Task description: Word for word, set down the lines from the one that contains "[480,314,532,329] Todo: ->" through the final line of the data; no pictures belong in the copy.

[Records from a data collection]

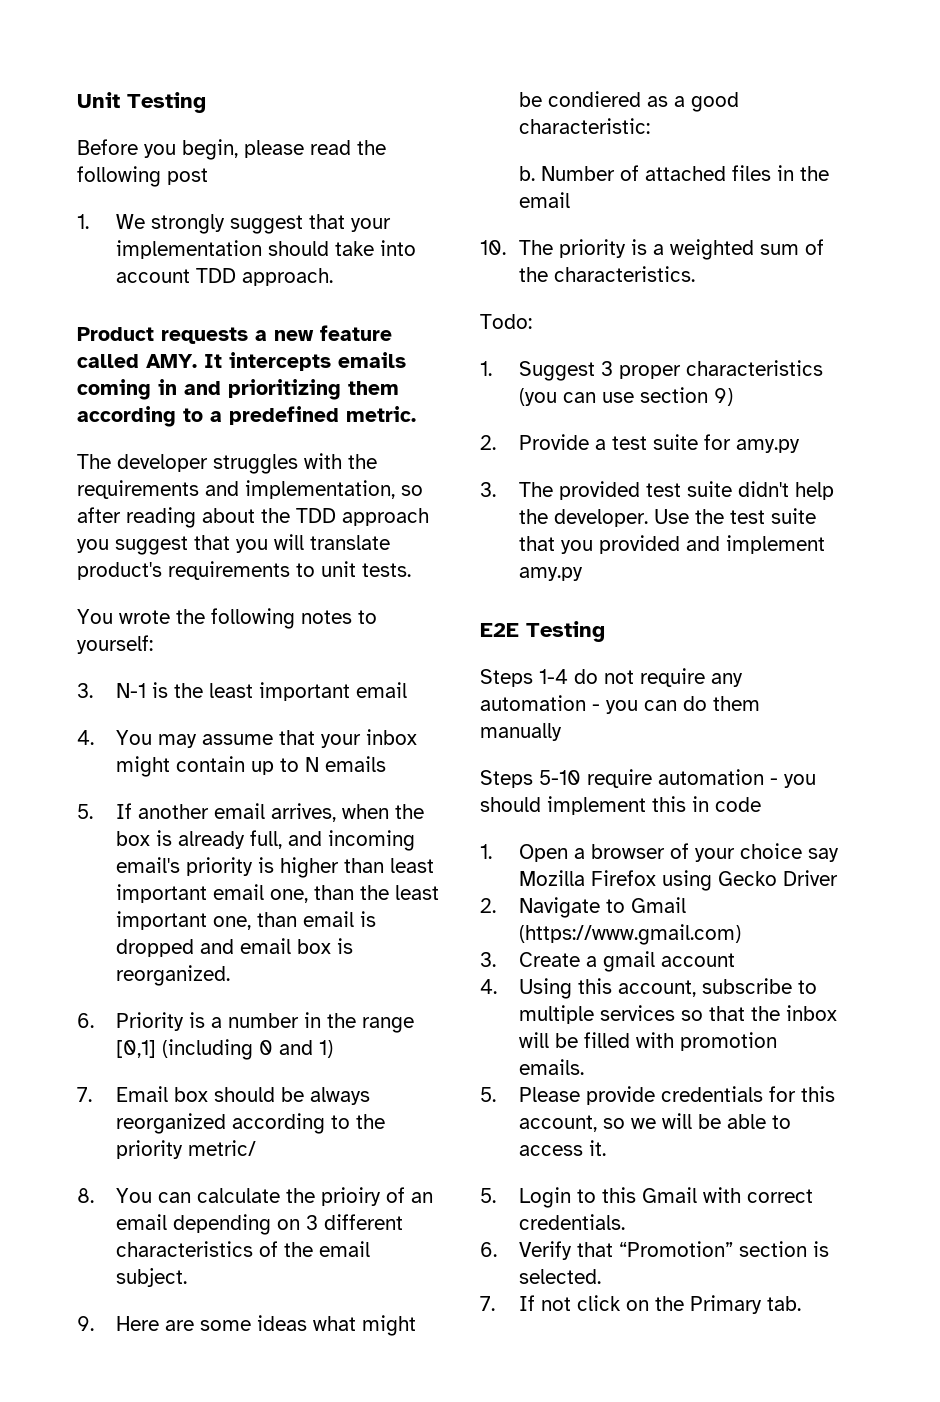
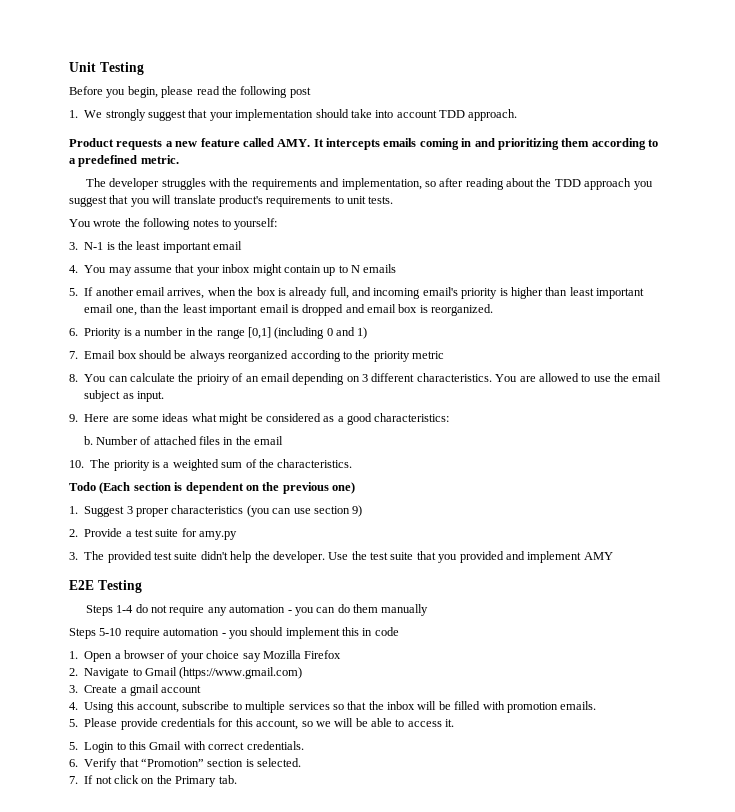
[212,912,297,930] one, than -> (258, 310) none
[187,1140,256,1156] metric/ -> [412,351,444,359] metric
[115,1241,370,1257] [115,1268,187,1287] characteristics of the email subject. -> [416,373,662,382] [84,390,164,402] characteristics. You are allowed to use the email subject as input.
[547,91,641,107] condiered -> [265,413,321,422] considered
[518,118,650,134] characteristic: -> [374,413,450,422] characteristics:
[480,314,532,329] Todo: -> [69,482,355,494] Todo (Each section is dependent on the previous one)
[518,567,583,581] amy.py -> [583,552,613,560] AMY
[661,870,838,891] using Gecko Driver -> (342, 654) none

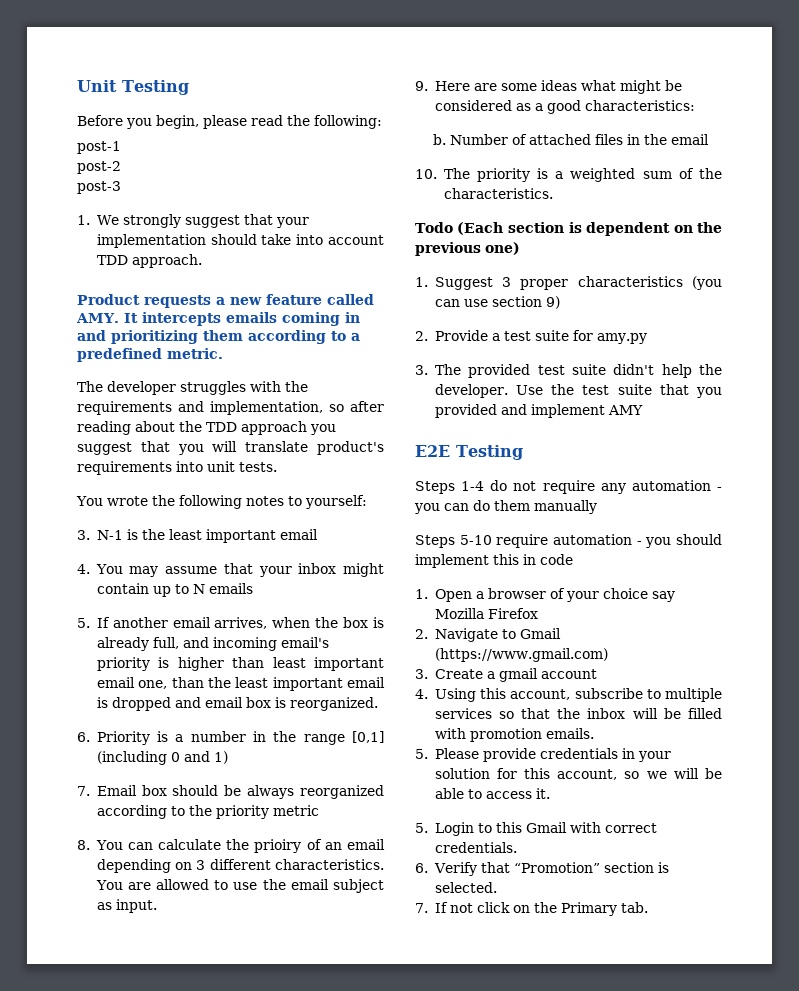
[240,86,311,98] following post -> [314,115,382,129] [77,141,121,154] [77,161,121,174] [77,181,121,194] following: // post-1 // post-2 // post-3
[334,196,344,204] to -> [176,461,203,472] into
(215, 722) none -> [621,748,671,762] [434,768,490,779] in your solution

Exercise result:
[480,314,532,329] Todo: -> [69,482,355,494] Todo (Each section is dependent on the previous one)
[518,567,583,581] amy.py -> [583,552,613,560] AMY
[661,870,838,891] using Gecko Driver -> (342, 654) none

[240,86,311,98] following post -> [314,115,382,129] [77,141,121,154] [77,161,121,174] [77,181,121,194] following: // post-1 // post-2 // post-3
[334,196,344,204] to -> [176,461,203,472] into
(215, 722) none -> [621,748,671,762] [434,768,490,779] in your solution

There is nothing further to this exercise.